Jerry Seinfeld’s Simple System for Writing

I recently came across this interview with Jerry Seinfeld on Tim Ferriss’s podcast. Jerry explains that he has the same rule, a system he calls it.

When he sits down to write, he can either write or do nothing else. He also adds some other structure and limitations to each writing session.

Entertainment icon Jerry Seinfeld talk about his systems for writing and life success.

First of all, Seinfeld says, never be vague about the writing task and the time allocated.

For example, “I’m going to work on my novel today!”

That’s torture he’d say. No one can write for a whole day. Plus, when you say “work on my novel,” what does that even mean or look like? The whole thing? A paragraph? Some outlining? No one can do this no matter how talented you are.

So, we need a system.

In the podcast, he talks about his daughter who is a very talented writer but who has days where she really struggles, can’t write, keeps putting. it off. So Seinfeld explains to her (he talks about this at around the 30:00 minute mark) about his basic writing system and that she needs to make herself a writing session.

Seinfeld’s Basic Writing System.

If you’re gonna write, make yourself a writing session.

What’s the writing session?

I’m going to work on this problem

Well, how long are you going to work on it? Don’t just sit down with an open-ended, “Oh, I’m just going to work on this problem.” Seinfeld says that’s “a ridiculous torture to put on a human being’s head.”

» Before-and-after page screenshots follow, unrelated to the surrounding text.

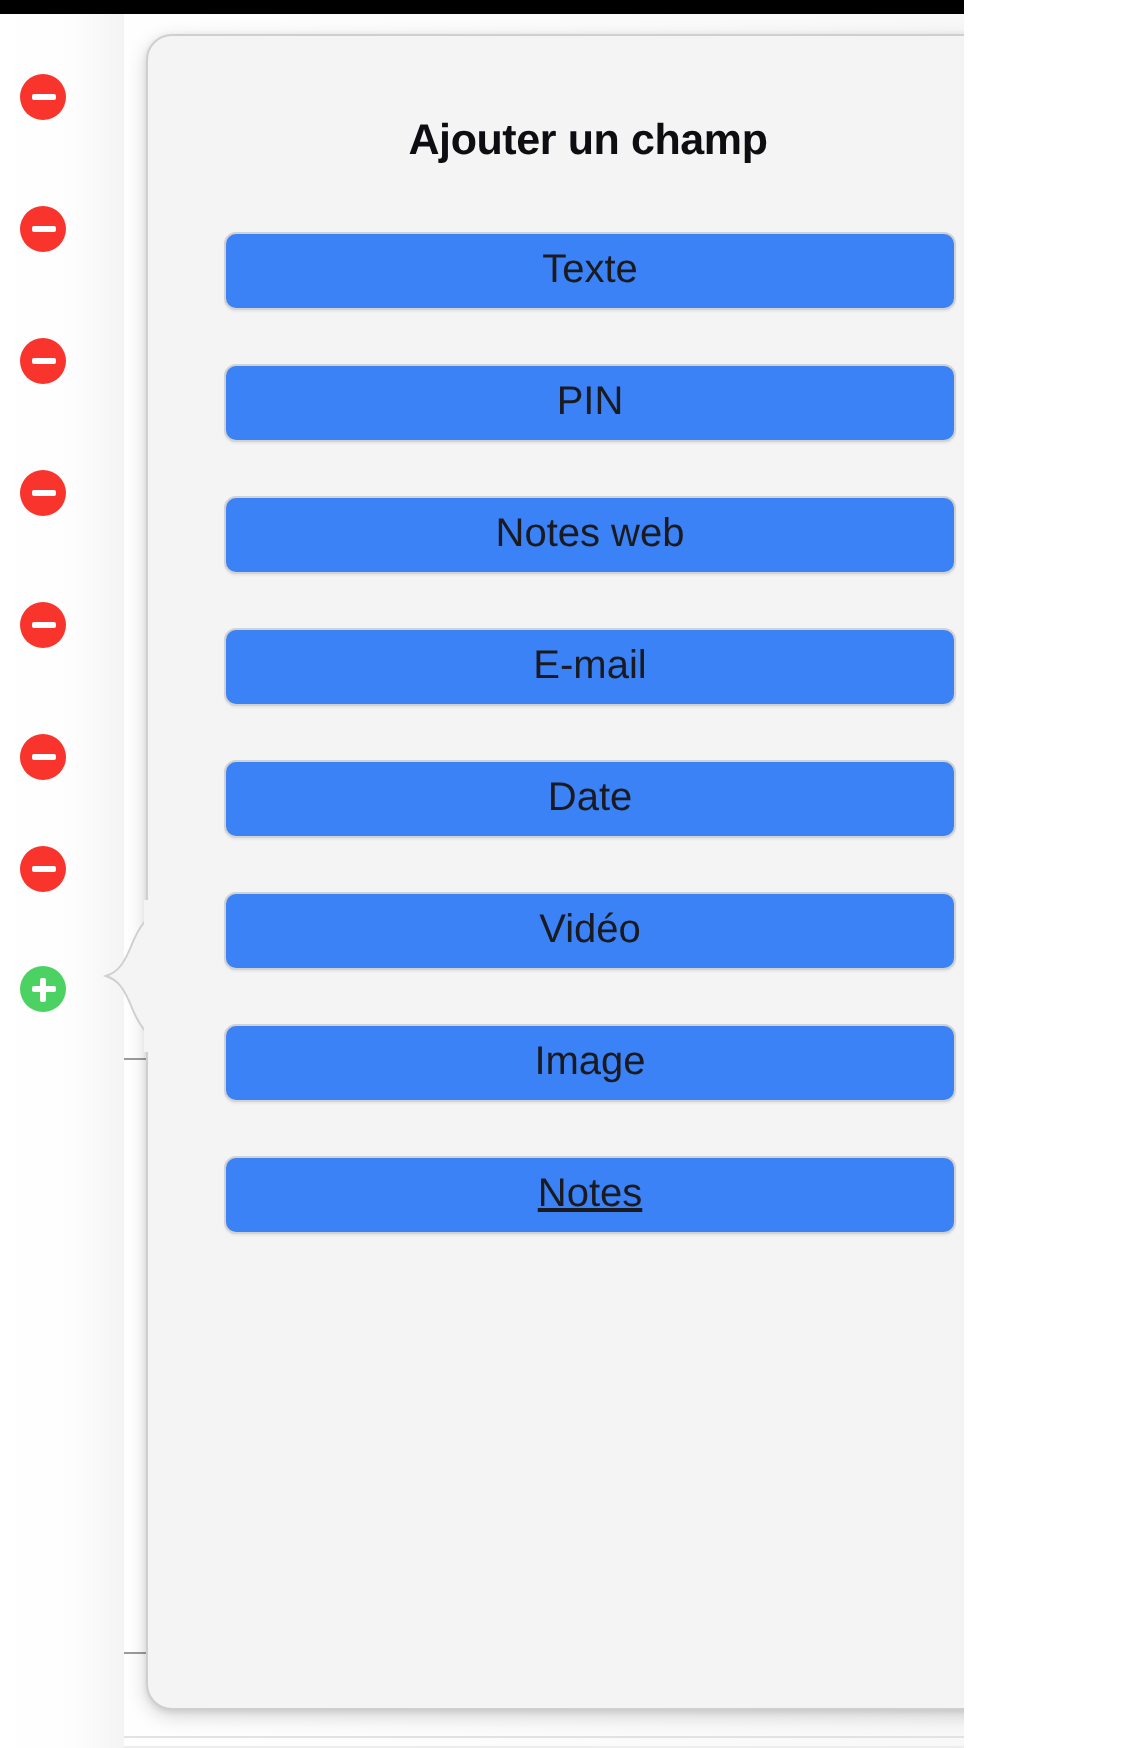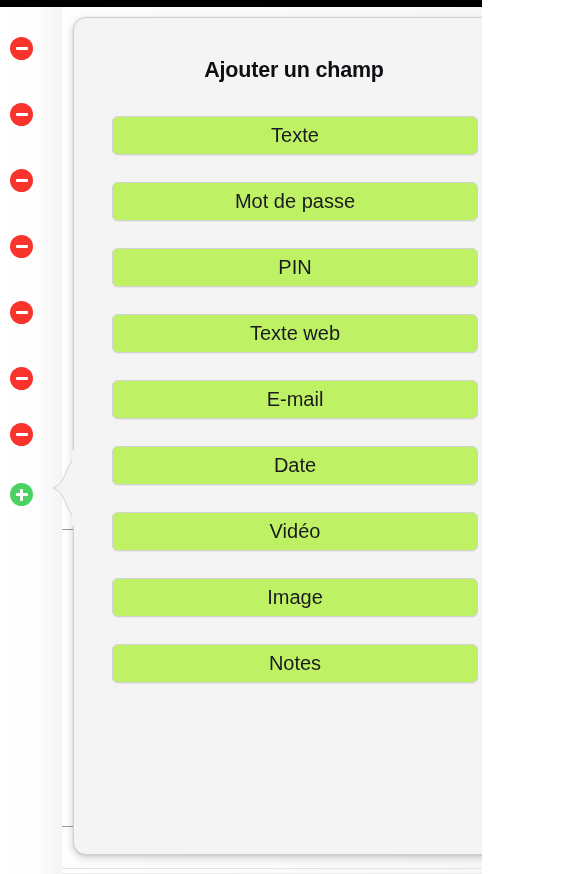--- a/index.html
+++ b/index.html
@@ -166,34 +166,34 @@
     left: 38px;
     top: 98px;
     width: 366px;
   }
 
   .field-btn {
     display: block;
     width: 366px;
     height: 39px;
     margin: 0 0 27px 0;
-    background: #bef264;
+    background: #3b82f6;
     border: 1px solid #d2d2d2;
     border-radius: 6px;
     box-sizing: border-box;
     font-family: "Liberation Sans", sans-serif;
     font-size: 20px;
     color: #1a1a1f;
     text-align: center;
     line-height: 37px;
     cursor: default;
     box-shadow: 0 1px 1px rgba(0,0,0,0.05);
     padding: 0;
   }
-  .field-btn:last-child { margin-bottom: 0; }
+  .field-btn:last-child { margin-bottom: 0; text-decoration: underline; }
 </style>
 </head>
 <body>
 
 <div id="screen">
 
   <div class="top-strip"></div>
 
   <div class="bg-window">
 
@@ -254,23 +254,22 @@
         <span class="bar-h"></span>
         <span class="bar-v"></span>
       </div>
     </div>
 
   <div class="popover">
     <div class="popover-title">Ajouter un champ</div>
 
     <div class="field-list">
         <button class="field-btn">Texte</button>
-        <button class="field-btn">Mot de passe</button>
         <button class="field-btn">PIN</button>
-        <button class="field-btn">Texte web</button>
+        <button class="field-btn">Notes web</button>
         <button class="field-btn">E-mail</button>
         <button class="field-btn">Date</button>
         <button class="field-btn">Vidéo</button>
         <button class="field-btn">Image</button>
         <button class="field-btn">Notes</button>
       </div>
   </div>
 
   <div class="popover-tail">
     <svg width="24" height="76" viewBox="0 0 24 76" xmlns="http://www.w3.org/2000/svg">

You’ve got to “control what your brain can take.”

Seinfeld talks about starting training with a gym instructor. If you arrived, Day One, and asked what will the session involve and how long will it last, and the gym instructor said: “We’ll get you in shape and we’ll just keep going for as long as we can,” you’d walk, no run, right out of that gym. That would be torture!

Same with writing. So let a time frame. At Writers’ Hour, we have a 50-minute session and then we’re done!

If you are going to exercise, you have to know when the workout is going to end. The same with writing. When’s the writing workout over? It’s going to be an hour. Okay. Or if you can’t take that, says Seinfeld, let’s do thirty minutes. Okay, great! I can do thirty.

You have to have an end time. You have to have to know that when the session is done you get a reward. “The timer goes off and you can get up and go have some cookies and milk.”

“If you have the guts and the balls to sit down to write, you need a reward at the end of the session, which is: Stop Now. Time’s Up. Pencils Down.”

Seinfeld’s Writing Session.

So, here’s how to set up a writing session.

Set a problem

Set a clear problem. What do you need to solve? What writing bit will be required to solve it? A new paragraph? A new character backstory?

Set a time limit

Set a time limit. Be very clear about how long you will write. The mind can’t deal with writing for an unlimited time. Set a time limit you can do.

Do the thing, or do nothing

Once the writing session begins you can only do the writing or you can do nothing. You can’t do anything else.

Reward (Optional)

Seinfeld says that at this point if you want to go get a chocolate sundae go for it, but he explains that any reward will pale into insignificance compared to the reward of having done the writing.

And that is absolutely true.

I’ll report back on whether I do stick to this resolution and to Gaiman. and Seinfeld’s writing rules and systems. Meanwhile, let me know if you try it in the comments below or just email me!

I am happy to report that in the writing of this blog post, I have been true to the rule.

Problem: Write a short blog post on Jerry Seinfeld’s simple writing system.

Time: 50 minutes or one Writers’ Hour.

Write or nothing: I wrote, fast.

Reward: As I write this last line and my writing session is almost up I am feeling pretty amazing. Seinfeld is right. The reward is in writing the thing. But I think I’ll still head down to the freezer and serve up a bowl of Swedish Glace vegan ice cream. Vanilla.

The best reward after a Seinfeld Writing Session, but as Seinfeld says, no reward beats the reward for doing the writing! So true.